Because it's redundant.
All the common link-layer protocols, like Ethernet or WiFi, have their own error checking and error correction mechanisms, so physical transmission errors are already unlikely.
What's left are logic errors in the packet itself. But almost all transport protocols based on IPv6, like TCP or UDP, also have error checking to catch logical errors. And these checksums often cover parts of the IP header as well, even though those aren't technically part of the transport layer segment (like source and destination address).
So what's the worst that could happen if an IPv6 router tries to route a corrupted packet? The packet will either not get routed at all, because the header contains invalid values or the destination address doesn't exist, or the address is a valid one (which might or might not be the intended one), so it will arrive at a destination, which will then discard it because the transport layer checksum doesn't add up. A bit of bandwidth got wasted, and that's it.

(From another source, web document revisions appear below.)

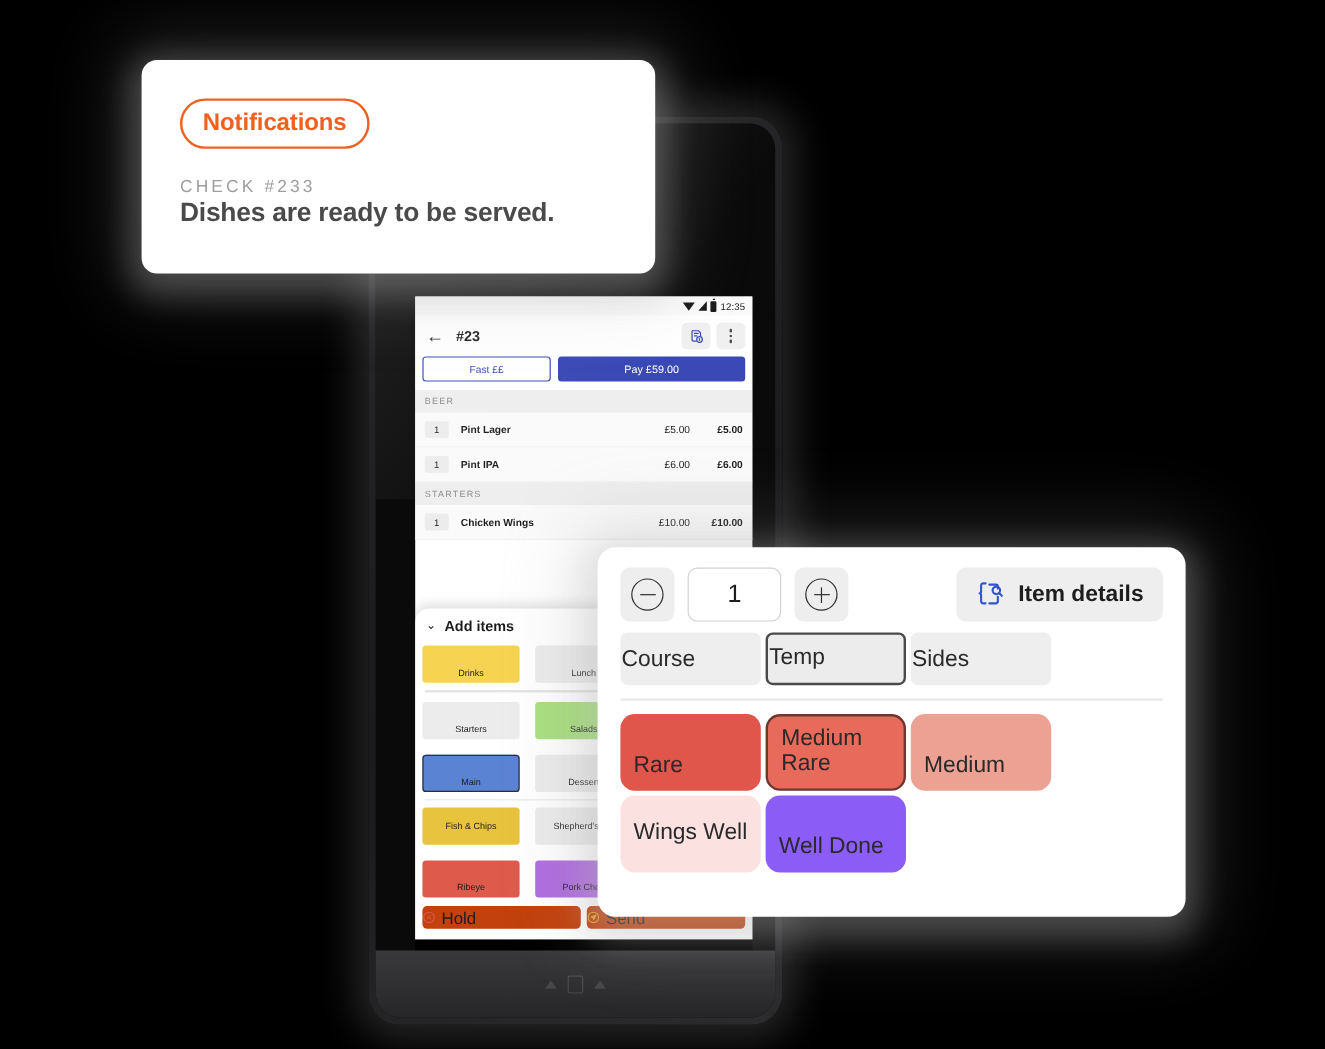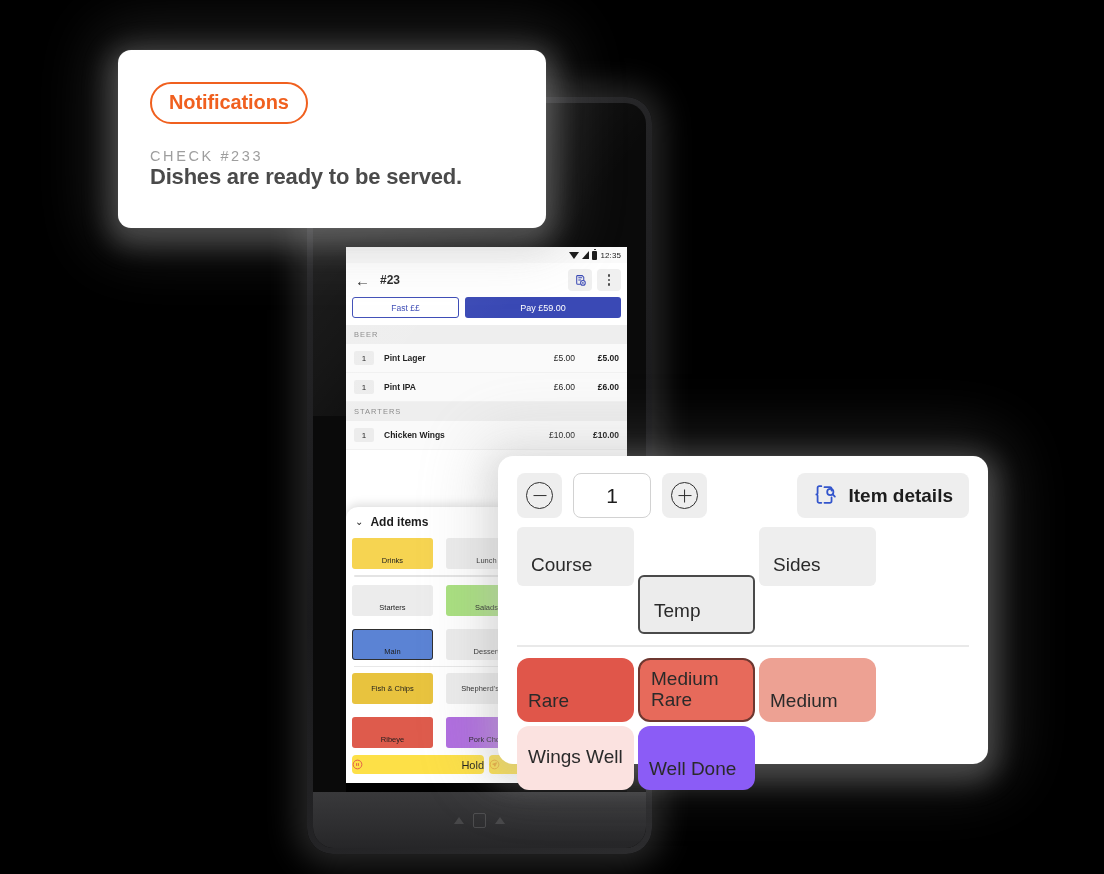--- a/index.html
+++ b/index.html
@@ -134,23 +134,23 @@
   .pager { display:flex; align-items:center; gap:5px; margin:5px 2px 7px 2px; }
   .pager-line { flex:1; height:2px; background:#e4e4e4; border-radius:2px; }
   .pager-dots { display:flex; gap:4px; }
   .pdot { width:4px;height:4px;border-radius:50%;background:#cfcfcf; }
   .pdot.on { background:#f0601f; }
 
   .divider-thin { height:1px; background:#e8e8e8; margin:6px 2px; }
 
   .sendrow { display:flex; gap:5px; margin-top:7px; }
   .sbtn {
-    flex:1; height:19px; border-radius:4px; background:#fde047;
-    display:flex; align-items:center; justify-content:space-between; gap:5px;
-    font-size:11px; color:#1d1d1d;
+    flex:1; height:19px; border-radius:4px; background:#c2410c;
+    display:flex; align-items:center; justify-content:flex-start; gap:5px;
+    font-size:14px; color:#1d1d1d;
   }
 
   
   #notif {
     position:absolute; left:118px; top:50px; width:428px; height:178px;
     background:#fff; border-radius:13px; padding:32px 0 0 32px; z-index:8;
   }
   .notif-pill {
     display:inline-block; border:2.5px solid #f0601f; border-radius:22px;
     color:#f0601f; font-size:20px; font-weight:700; padding:7px 17px 8px 17px;
@@ -178,25 +178,25 @@
   }
   .mp-spacer{flex:1;}
   .item-details {
     height:45px; border-radius:8px; background:#eeeeee; display:flex;
     align-items:center; gap:10px; padding:0 16px;
   }
   .item-details span { font-size:19px; font-weight:700; color:#1d1d1d; }
 
   .tabs { display:flex; gap:4px; margin-top:9px; }
   .mtab {
-    width:117px;height:59px;border-radius:6px;background:#eeeeee;
-    display:flex;align-items:flex-end; padding:0 0 10px 14px;
+    width:117px;height:44px;border-radius:6px;background:#eeeeee;
+    display:flex;align-items:flex-end; padding:0 0 10px 1px;
     font-size:19px; color:#2a2a2a;
   }
-  .mtab.sel { border:2.2px solid #4a4a4a; background:#ececec;margin-top:48px; }
+  .mtab.sel { border:2.2px solid #4a4a4a; background:#ececec; }
   .mp-rule { height:1.6px; background:#e9e9e9; margin:11px 0 11px 0; }
 
   .opts { display:flex; flex-wrap:wrap; gap:4px; }
   .opt {
     width:117px;height:64px;border-radius:12px;
     display:flex;align-items:flex-end;padding:0 0 10px 11px;
     font-size:19px; color:#2a2a2a; line-height:1.1;
   }
   .opt.two { align-items:center; padding-bottom:0; }
   .opt.sel { border:2.2px solid #6d3730; }

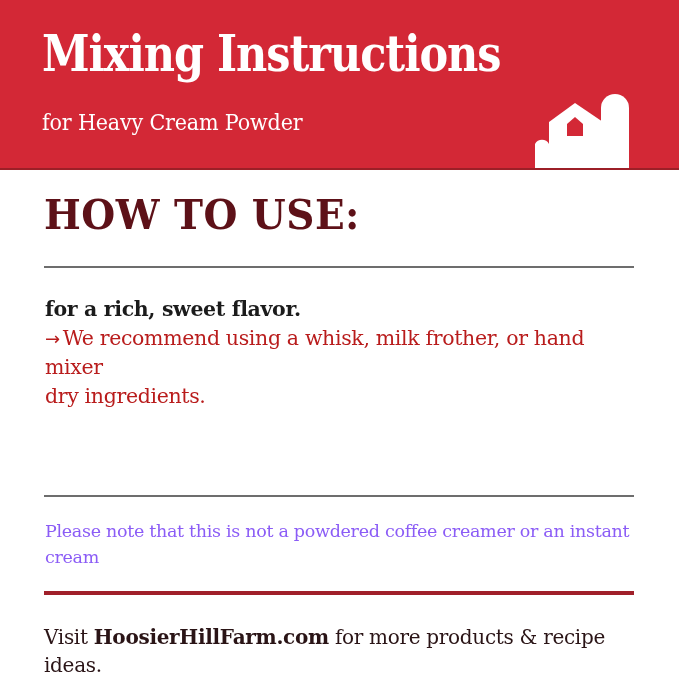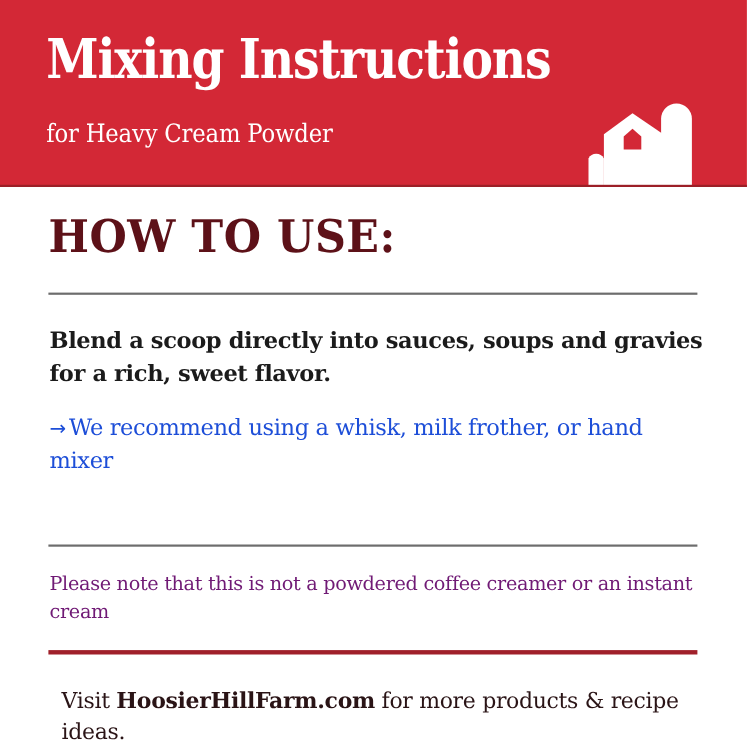--- a/index.html
+++ b/index.html
@@ -124,50 +124,49 @@
   }
   .instr-lead {
     color: #1b1b1b;
     font-family: "DejaVu Serif", "Liberation Serif", serif;
     font-weight: bold;
     font-size: 20.5px;
     line-height: 30px;
     letter-spacing: -0.35px;
   }
   .instr-line {
-    color: #1d4ed8;
+    color: #b91c1c;
     font-family: "DejaVu Serif", "Liberation Serif", serif;
     font-weight: normal;
     font-size: 20.5px;
     line-height: 29px;
     letter-spacing: -0.35px;
-    margin-top: 20px;
   }
   .instr-line .arrow {
     font-family: "DejaVu Sans", sans-serif;
     font-size: 18px;
     padding-right: 3px;
   }
 
   .note {
     position: absolute;
     left: 45px;
     top: 348px;
     width: 594px;
-    color: #701a75;
+    color: #8b5cf6;
     font-family: "DejaVu Serif", "Liberation Serif", serif;
     font-weight: normal;
     font-size: 17.5px;
     line-height: 26px;
     letter-spacing: -0.3px;
   }
 
   .footer-line {
     position: absolute;
-    left: 56px;
+    left: 44px;
     top: 453px;
     width: 590px;
     color: #2a1416;
     font-family: "DejaVu Serif", "Liberation Serif", serif;
     font-weight: normal;
     font-size: 20px;
     line-height: 28px;
     letter-spacing: -0.3px;
   }
   .footer-line .brand {
@@ -200,25 +199,25 @@
     <div class="header-underline"></div>
   </div>
 
   <div class="body-area">
 
     <div class="how-to-use">HOW TO USE:</div>
 
     <div class="rule-gray top"></div>
 
     <div class="instructions">
-      <div class="instr-lead">Blend a scoop directly into sauces, soups and gravies</div>
       <div class="instr-lead">for a rich, sweet flavor.</div>
 
       <div class="instr-line"><span class="arrow">→</span><span>We recommend using a whisk, milk frother, or hand mixer</span></div>
 
+      <div class="instr-line">dry ingredients.</div>
     </div>
 
     <div class="rule-gray bottom"></div>
 
     <div class="note">
       <div>Please note that this is not a powdered coffee creamer or an instant cream</div>
     </div>
 
     <div class="rule-red"></div>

And that is a scenario which doesn't really happen all that often. So it's simply not worth the additional CPU load you need on IPv6 switches to calculate the checksum for every single packet they route.
I read somewhere before, from someone who knew the thought process that went into this decision: IPv4 headers have a checksum, whereas IPv6 headers don't, because by the time it came to designing IPv6, networking technology in general had improved so much (much fewer errors, etc., and besides, even the rare errors that did occur, could be caught by checksums at other layes) so that the benefits of including a checksum in the IPv6 header were minimal.
Each field that would be added to the IPv6 header would add additional overhead to a header that was already larger than the IPv4 header, given that IPv6 addresses are longer than IPv4 addresses. For something that was of minimal benefit, it was considered not necessary.